THIRD AMENDED AND RESTATED EXECUTIVE EMPLOYMENT AGREEMENT

THIS THIRD AMENDMENT TO THIRD AMENDED AND RESTATED EXECUTIVE EMPLOYMENT AGREEMENT (this “Amendment”) is entered into effective the 1st day of June 2015 by and between The GEO Group, Inc., a Florida corporation, (the “Company”) and George C. Zoley (the “Executive”).

WITNESSETH:

WHEREAS, the Company and the Executive (collectively the “Parties”) have previously entered into the Third Amended and Restated Executive Employment Agreement effective as of August 22, 2012, as amended by the First Amendment dated April 29, 2013 and the Second Amendment dated May 29, 2013 (collectively, the “Employment Agreement”); and

WHEREAS, the Parties wish to amend the Employment Agreement to employ the Executive in accordance with the provisions herein.

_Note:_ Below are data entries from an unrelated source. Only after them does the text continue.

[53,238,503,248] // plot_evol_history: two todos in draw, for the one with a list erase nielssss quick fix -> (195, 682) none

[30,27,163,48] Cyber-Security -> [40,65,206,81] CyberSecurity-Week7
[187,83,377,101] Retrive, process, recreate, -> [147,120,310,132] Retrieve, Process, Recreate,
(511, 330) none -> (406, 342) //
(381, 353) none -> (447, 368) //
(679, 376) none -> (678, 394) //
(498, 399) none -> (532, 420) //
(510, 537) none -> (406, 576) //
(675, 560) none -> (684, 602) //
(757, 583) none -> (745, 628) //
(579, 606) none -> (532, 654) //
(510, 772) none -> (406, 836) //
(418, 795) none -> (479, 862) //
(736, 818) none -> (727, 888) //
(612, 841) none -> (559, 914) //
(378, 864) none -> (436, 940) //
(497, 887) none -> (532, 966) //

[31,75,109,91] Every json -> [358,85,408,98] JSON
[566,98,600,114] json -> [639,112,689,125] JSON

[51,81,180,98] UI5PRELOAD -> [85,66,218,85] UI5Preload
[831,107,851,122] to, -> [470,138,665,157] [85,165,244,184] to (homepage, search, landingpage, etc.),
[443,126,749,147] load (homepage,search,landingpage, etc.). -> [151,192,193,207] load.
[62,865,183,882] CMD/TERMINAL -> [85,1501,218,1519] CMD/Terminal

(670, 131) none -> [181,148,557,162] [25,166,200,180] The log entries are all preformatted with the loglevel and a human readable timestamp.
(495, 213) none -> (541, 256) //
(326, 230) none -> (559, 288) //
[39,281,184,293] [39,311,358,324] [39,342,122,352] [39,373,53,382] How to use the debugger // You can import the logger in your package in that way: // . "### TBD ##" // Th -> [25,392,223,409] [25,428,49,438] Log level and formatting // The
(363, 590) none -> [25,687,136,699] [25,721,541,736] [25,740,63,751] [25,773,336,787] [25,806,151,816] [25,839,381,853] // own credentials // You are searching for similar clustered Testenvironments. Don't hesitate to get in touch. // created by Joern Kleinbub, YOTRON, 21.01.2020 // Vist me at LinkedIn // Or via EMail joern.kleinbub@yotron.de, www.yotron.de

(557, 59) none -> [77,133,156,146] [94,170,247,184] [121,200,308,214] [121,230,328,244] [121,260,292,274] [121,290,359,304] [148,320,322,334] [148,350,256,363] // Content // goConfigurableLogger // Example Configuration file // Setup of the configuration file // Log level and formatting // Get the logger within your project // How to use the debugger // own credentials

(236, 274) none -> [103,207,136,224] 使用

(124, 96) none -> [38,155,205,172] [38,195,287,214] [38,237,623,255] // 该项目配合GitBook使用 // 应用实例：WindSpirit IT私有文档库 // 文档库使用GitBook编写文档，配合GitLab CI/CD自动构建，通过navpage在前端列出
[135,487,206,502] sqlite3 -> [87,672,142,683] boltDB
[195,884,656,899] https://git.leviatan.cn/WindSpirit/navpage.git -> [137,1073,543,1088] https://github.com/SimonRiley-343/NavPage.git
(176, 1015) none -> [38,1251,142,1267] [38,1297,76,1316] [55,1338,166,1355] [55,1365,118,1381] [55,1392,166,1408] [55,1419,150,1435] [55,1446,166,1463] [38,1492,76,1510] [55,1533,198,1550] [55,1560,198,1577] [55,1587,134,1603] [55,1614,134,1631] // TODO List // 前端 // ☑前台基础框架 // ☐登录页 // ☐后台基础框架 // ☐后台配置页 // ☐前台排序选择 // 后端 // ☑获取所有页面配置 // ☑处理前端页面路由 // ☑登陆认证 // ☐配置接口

NOW, THEREFORE, in consideration of the mutual covenants and agreements contained herein, and for other valuable consideration the receipt and adequacy of which is hereby acknowledged, the Parties hereby agree as follows:

Section 4 of the Employment Agreement is hereby deleted in its entirety and replaced with the following:

 

  4. COMPENSATION.

 

  A. ANNUAL BASE SALARY. For calendar year 2015, Executive shall be paid an annual base salary of $1,000,000 (as such may be amended from time to time, the “Annual Base Salary”). The annual base salary is subject to review each calendar year and possible increase in the sole discretion of the Compensation Committee of the Board of Directors. The Annual Base Salary shall be payable at such regular times and intervals as the Company customarily pays its senior executives from time to time.

 

  B. ANNUAL PERFORMANCE AWARD. For each fiscal year of employment during which the Company employs the Executive, the Executive shall be entitled to receive a target annual performance award of 150% of Executive’s Annual Base Salary, in accordance with the terms of any plan governing senior management performance awards then in effect as established by the Board (the “Annual Performance Award”), such Annual Performance Award to be paid effective the 1st day of January of each year of the employment term with respect to the immediately preceding year.

 

1


  C. STOCK INCENTIVE PLAN. For each fiscal year of employment during which the Company employs the Executive, the Executive shall be entitled to participate in the Stock Incentive Plan in accordance with the terms of any plan which the Company has in place including stock option awards, restricted stock awards, performance awards, stock appreciation rights and any other award allowed by the Stock Incentive Plan.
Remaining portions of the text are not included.